#### Task
Beginning with the very first line, please reproduce the entries exactly through the line containing "top: 188px ->".

Web interface edit records:
---------------

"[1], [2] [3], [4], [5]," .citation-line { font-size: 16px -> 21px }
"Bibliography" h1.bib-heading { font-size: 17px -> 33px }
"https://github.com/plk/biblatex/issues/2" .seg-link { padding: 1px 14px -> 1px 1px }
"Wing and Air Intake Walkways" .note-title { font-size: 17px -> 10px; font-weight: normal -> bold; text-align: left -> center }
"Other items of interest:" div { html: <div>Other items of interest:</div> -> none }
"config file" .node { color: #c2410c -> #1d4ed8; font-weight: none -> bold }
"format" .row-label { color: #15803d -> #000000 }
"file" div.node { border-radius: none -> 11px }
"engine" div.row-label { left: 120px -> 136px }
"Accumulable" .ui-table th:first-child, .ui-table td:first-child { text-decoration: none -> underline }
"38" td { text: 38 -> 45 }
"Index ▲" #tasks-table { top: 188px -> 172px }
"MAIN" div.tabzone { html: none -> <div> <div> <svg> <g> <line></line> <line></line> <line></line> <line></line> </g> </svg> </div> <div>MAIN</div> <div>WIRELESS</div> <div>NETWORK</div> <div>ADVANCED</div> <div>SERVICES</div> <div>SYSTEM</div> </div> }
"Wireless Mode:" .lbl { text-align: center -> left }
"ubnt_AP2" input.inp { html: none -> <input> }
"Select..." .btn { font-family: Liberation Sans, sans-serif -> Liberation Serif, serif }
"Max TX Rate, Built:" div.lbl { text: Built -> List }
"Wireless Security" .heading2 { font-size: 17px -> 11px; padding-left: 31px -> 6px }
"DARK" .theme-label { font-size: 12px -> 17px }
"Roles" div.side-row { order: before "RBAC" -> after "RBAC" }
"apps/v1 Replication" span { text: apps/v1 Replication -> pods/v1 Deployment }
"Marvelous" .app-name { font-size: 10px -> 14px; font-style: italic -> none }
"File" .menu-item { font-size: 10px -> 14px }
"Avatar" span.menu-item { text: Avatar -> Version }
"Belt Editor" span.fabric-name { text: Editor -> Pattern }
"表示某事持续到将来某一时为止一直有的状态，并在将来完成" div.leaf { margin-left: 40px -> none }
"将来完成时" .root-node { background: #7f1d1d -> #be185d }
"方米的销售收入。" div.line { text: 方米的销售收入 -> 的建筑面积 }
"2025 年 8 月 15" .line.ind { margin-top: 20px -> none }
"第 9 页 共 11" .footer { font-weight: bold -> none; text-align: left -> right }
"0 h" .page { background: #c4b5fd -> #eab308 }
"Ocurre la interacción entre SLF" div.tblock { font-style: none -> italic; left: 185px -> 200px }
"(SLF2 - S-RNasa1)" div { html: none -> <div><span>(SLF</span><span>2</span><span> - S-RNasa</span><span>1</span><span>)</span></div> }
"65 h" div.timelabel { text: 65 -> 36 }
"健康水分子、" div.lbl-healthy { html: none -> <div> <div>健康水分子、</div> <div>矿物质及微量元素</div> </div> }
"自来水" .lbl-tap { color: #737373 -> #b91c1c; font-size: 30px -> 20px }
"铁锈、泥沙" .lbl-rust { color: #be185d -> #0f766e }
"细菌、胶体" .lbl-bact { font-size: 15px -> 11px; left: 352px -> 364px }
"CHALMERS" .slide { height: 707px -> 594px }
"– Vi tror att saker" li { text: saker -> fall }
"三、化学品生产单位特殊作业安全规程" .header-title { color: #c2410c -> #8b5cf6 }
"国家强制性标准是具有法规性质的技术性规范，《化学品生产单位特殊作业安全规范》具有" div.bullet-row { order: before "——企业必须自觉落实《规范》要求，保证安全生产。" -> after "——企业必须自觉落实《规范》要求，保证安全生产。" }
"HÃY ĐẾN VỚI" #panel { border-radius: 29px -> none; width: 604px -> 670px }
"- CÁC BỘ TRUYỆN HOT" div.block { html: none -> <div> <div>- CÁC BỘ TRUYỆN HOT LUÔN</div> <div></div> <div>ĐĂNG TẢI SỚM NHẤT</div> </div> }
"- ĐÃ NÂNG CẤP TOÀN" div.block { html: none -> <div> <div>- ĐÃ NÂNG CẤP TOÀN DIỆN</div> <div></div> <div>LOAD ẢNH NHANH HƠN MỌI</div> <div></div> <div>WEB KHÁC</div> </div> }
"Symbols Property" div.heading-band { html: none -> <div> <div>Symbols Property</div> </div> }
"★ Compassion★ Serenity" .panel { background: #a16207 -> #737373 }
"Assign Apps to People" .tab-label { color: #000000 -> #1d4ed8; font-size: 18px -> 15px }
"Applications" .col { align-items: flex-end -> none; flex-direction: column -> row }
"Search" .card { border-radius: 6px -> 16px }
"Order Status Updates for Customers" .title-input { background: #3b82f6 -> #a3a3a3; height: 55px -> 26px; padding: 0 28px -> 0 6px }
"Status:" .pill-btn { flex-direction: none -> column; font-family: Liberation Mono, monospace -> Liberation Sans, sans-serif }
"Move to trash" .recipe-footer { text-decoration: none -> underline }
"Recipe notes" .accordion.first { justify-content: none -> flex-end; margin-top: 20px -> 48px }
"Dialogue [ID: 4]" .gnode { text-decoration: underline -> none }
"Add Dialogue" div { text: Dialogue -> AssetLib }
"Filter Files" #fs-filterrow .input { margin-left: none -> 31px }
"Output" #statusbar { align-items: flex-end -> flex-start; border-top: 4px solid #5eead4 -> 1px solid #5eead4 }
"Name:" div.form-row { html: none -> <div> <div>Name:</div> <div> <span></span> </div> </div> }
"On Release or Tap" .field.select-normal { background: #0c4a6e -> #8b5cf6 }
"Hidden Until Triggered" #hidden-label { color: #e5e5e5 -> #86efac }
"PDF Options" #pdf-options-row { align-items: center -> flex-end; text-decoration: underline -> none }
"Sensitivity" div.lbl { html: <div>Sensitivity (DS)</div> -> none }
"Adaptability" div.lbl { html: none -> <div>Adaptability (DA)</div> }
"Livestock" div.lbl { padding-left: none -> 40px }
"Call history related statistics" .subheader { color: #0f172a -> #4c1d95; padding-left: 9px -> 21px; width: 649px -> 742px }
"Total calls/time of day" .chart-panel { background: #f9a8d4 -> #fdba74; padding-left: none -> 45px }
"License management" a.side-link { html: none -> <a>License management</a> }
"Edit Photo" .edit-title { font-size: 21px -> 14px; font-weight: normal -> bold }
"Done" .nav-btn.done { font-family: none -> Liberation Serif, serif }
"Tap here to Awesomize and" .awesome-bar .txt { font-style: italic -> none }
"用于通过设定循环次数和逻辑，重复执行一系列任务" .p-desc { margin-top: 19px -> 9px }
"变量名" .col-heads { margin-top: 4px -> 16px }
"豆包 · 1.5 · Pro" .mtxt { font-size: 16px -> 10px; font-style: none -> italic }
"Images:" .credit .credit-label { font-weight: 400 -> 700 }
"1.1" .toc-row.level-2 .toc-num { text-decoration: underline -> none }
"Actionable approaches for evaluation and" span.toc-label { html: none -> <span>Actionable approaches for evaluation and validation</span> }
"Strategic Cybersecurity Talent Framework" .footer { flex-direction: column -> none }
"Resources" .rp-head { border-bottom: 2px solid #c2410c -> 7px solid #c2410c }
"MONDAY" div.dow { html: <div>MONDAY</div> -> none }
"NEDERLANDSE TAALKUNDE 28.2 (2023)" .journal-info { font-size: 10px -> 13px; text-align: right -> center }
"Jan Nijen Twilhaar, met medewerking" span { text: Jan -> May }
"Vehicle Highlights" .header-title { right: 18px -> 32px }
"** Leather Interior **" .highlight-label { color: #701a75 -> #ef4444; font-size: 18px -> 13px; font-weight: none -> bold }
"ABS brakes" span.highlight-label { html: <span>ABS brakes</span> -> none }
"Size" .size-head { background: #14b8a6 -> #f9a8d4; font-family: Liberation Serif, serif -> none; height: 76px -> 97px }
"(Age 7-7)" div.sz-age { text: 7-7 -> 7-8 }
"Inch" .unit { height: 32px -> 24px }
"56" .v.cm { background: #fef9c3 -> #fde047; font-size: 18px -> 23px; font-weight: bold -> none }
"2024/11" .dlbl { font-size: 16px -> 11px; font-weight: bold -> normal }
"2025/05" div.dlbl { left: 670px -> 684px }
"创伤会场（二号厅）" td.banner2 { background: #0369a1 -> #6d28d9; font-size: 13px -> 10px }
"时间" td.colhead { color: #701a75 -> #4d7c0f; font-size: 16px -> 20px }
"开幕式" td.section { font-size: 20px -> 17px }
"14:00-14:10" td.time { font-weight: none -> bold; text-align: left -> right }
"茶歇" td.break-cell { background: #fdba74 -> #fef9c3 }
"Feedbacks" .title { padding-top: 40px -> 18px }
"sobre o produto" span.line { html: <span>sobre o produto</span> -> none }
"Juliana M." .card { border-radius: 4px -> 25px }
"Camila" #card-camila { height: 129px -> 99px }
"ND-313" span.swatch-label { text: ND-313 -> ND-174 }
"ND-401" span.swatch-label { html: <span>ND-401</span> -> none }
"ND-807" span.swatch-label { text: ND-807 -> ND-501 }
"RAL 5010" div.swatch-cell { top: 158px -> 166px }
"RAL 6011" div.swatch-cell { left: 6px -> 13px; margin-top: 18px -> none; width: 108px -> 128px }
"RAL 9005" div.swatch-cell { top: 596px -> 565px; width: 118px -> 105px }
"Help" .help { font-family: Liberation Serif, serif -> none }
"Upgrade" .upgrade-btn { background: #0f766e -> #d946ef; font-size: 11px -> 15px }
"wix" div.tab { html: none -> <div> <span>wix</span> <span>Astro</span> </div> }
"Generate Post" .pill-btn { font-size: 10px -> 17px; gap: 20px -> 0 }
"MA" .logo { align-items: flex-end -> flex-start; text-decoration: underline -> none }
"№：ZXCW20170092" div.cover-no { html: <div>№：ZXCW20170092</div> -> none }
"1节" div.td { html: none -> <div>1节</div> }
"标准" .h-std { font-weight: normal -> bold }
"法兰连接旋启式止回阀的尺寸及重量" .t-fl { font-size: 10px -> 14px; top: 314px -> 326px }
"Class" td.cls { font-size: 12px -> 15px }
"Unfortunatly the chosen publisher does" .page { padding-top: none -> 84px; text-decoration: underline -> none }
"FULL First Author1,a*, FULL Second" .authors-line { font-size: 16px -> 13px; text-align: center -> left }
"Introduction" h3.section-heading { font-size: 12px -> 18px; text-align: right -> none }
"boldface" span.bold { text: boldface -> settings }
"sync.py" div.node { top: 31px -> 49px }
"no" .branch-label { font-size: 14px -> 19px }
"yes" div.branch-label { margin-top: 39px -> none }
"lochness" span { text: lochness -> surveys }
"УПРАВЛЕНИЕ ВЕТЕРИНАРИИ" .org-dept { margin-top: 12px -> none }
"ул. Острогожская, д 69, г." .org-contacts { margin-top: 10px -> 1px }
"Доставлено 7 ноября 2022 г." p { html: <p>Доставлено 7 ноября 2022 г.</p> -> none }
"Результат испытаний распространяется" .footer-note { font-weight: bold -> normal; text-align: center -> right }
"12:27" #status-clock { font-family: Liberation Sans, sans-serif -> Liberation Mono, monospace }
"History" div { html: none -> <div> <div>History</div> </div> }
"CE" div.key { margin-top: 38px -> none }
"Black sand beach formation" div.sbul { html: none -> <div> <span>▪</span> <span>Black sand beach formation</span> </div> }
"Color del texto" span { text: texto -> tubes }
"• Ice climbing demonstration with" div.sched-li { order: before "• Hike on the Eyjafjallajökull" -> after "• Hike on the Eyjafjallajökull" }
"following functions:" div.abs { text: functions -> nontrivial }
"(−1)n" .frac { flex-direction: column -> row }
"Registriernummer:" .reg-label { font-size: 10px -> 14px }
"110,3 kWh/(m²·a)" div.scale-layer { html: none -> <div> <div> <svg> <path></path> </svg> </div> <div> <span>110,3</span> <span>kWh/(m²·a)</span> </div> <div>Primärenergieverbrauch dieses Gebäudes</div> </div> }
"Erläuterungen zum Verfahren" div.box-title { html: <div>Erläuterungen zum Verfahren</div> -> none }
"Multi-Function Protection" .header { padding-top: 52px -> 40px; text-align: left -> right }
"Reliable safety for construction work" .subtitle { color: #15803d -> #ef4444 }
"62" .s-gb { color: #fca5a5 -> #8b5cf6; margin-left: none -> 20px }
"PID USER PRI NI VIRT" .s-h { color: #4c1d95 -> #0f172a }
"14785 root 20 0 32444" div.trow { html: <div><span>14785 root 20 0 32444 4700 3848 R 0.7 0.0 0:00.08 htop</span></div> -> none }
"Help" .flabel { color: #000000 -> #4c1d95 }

---------------

#### Result
"[1], [2] [3], [4], [5]," .citation-line { font-size: 16px -> 21px }
"Bibliography" h1.bib-heading { font-size: 17px -> 33px }
"https://github.com/plk/biblatex/issues/2" .seg-link { padding: 1px 14px -> 1px 1px }
"Wing and Air Intake Walkways" .note-title { font-size: 17px -> 10px; font-weight: normal -> bold; text-align: left -> center }
"Other items of interest:" div { html: <div>Other items of interest:</div> -> none }
"config file" .node { color: #c2410c -> #1d4ed8; font-weight: none -> bold }
"format" .row-label { color: #15803d -> #000000 }
"file" div.node { border-radius: none -> 11px }
"engine" div.row-label { left: 120px -> 136px }
"Accumulable" .ui-table th:first-child, .ui-table td:first-child { text-decoration: none -> underline }
"38" td { text: 38 -> 45 }
"Index ▲" #tasks-table { top: 188px -> 172px }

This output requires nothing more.